The requisition from the secretary of war was a 6 Aug. 1793 letter in which Henry Knox instructed Governor Thomas Sim Lee of Maryland to suppress “two french Privateers fitting out at Baltimore, the one a Brig to mount fourteen Guns, and the other a Virginia Pilot boat” (W. H. Browne and others, eds., Archives of Maryland, 72 vols. [Baltimore, 1883–1972], lxxii, 345).
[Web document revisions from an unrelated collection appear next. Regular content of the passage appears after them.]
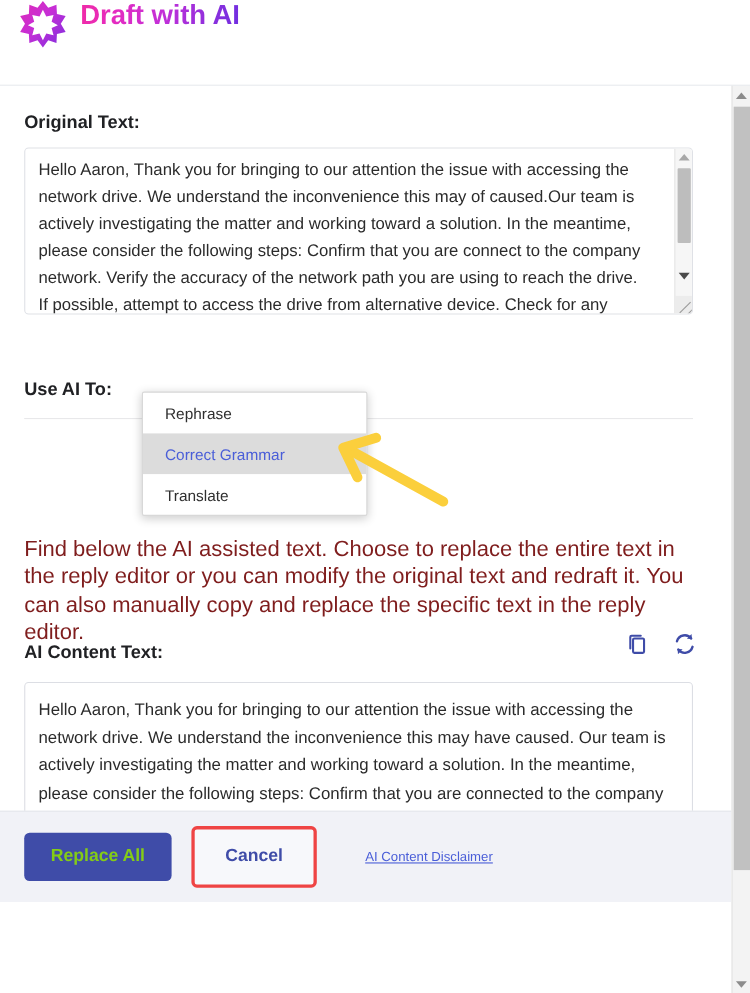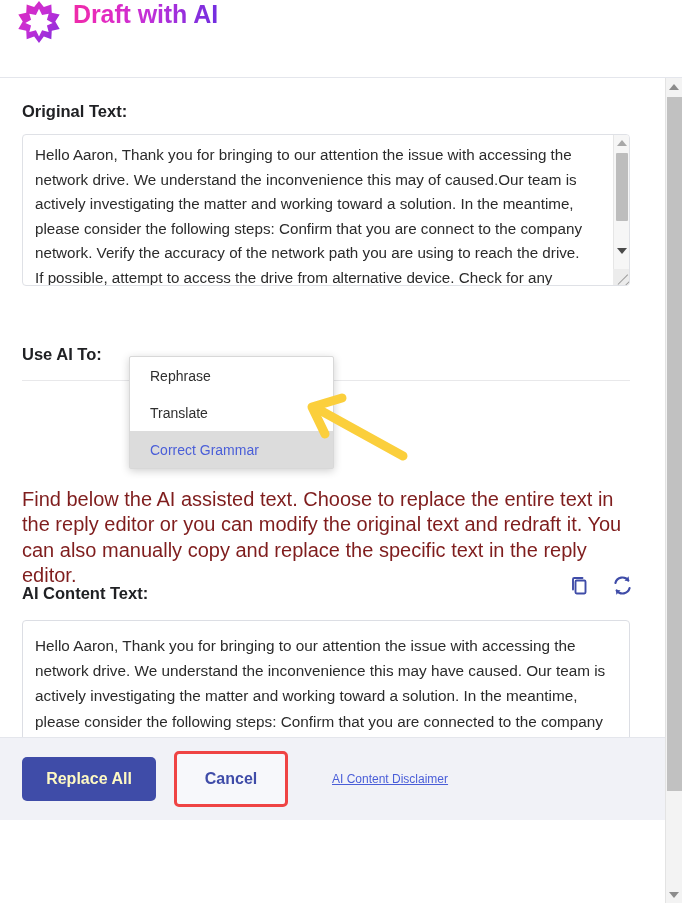--- a/index.html
+++ b/index.html
@@ -341,8 +341,8 @@
 
     <div class="dropdown">
       <div class="dd-item">Rephrase</div>
+      <div class="dd-item selected">Correct Grammar</div>
       <div class="dd-item">Translate</div>
-      <div class="dd-item selected">Correct Grammar</div>
     </div>
 
     <svg class="arrow-annot" viewBox="0 0 120 92">

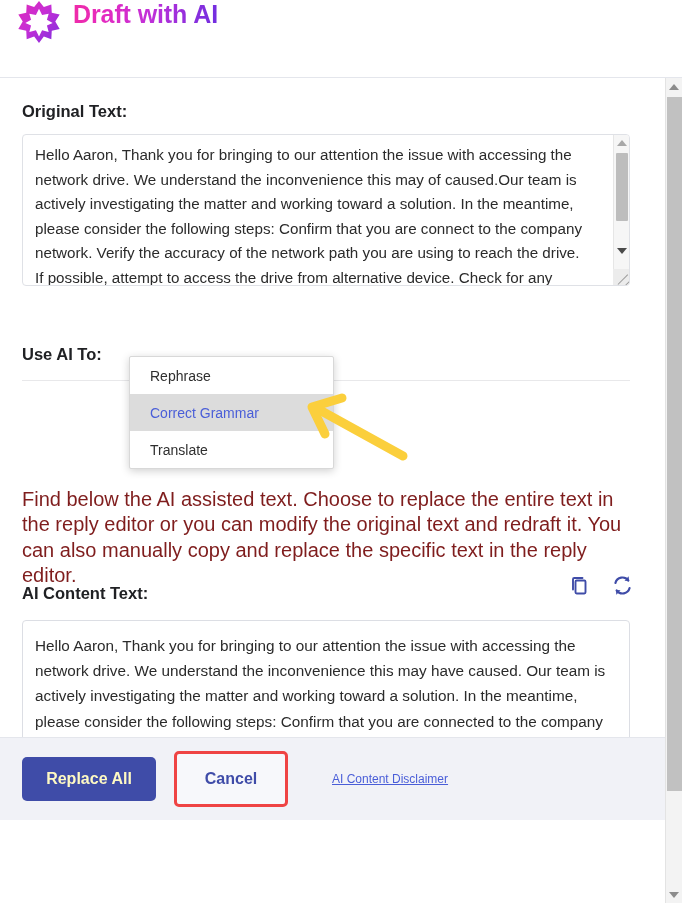--- a/index.html
+++ b/index.html
@@ -239,7 +239,7 @@
     min-width: 134px;
     padding: 0 18px;
     background: #3f4ca8;
-    color: #fef9c3;
+    color: #84cc16;
     border: none;
     border-radius: 5px;
     font-family: "Liberation Sans", sans-serif;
For the investigation carried out pursuant to this letter in Lee’s absence by Maryland councillor John Kilty, see enclosure listed at TJ to Hammond, 14 Nov. 1793. The instructions of the President forbidding the original arming or equipping of any belligerent ships in American ports for military service are contained in Rules on Neutrality, 3 Aug. 1793. Governor Lee’s answer of the 18th. of September informed Edward Thornton, the British vice-consul at Baltimore, that although he did not comply with Thornton’s request for the release of the Roehampton because of his failure to prove that the Industry “had made any material military equipments in Baltimore,” he had forwarded copies of the vice-consul’s letter and supporting depositions to Knox and left it up to the President to resolve the case (MdAA: Letterbooks of Governor and Council). The 2 Oct. 1793 letter in which Governor Lee denied Thornton’s request for the provisional detention of the Roehampton after the United States District Court in Maryland had declined to take jurisdiction over the case is in same. a tribunal possessing no legal authority: the French consular admiralty court in Baltimore in which F. Moissonnier, the French vice-consul for Maryland, had condemned the Roehampton as a lawful prize (TJ’s second letter to Zebulon Hollingsworth, 14 Nov. 1793).

TJ submitted this letter and its enclosures to the President, who returned them this day (Washington, Journal description begins Dorothy Twohig, ed., The Journal of the Proceedings of the President, 1793–1797, Charlottesville, 1981 description ends , 248).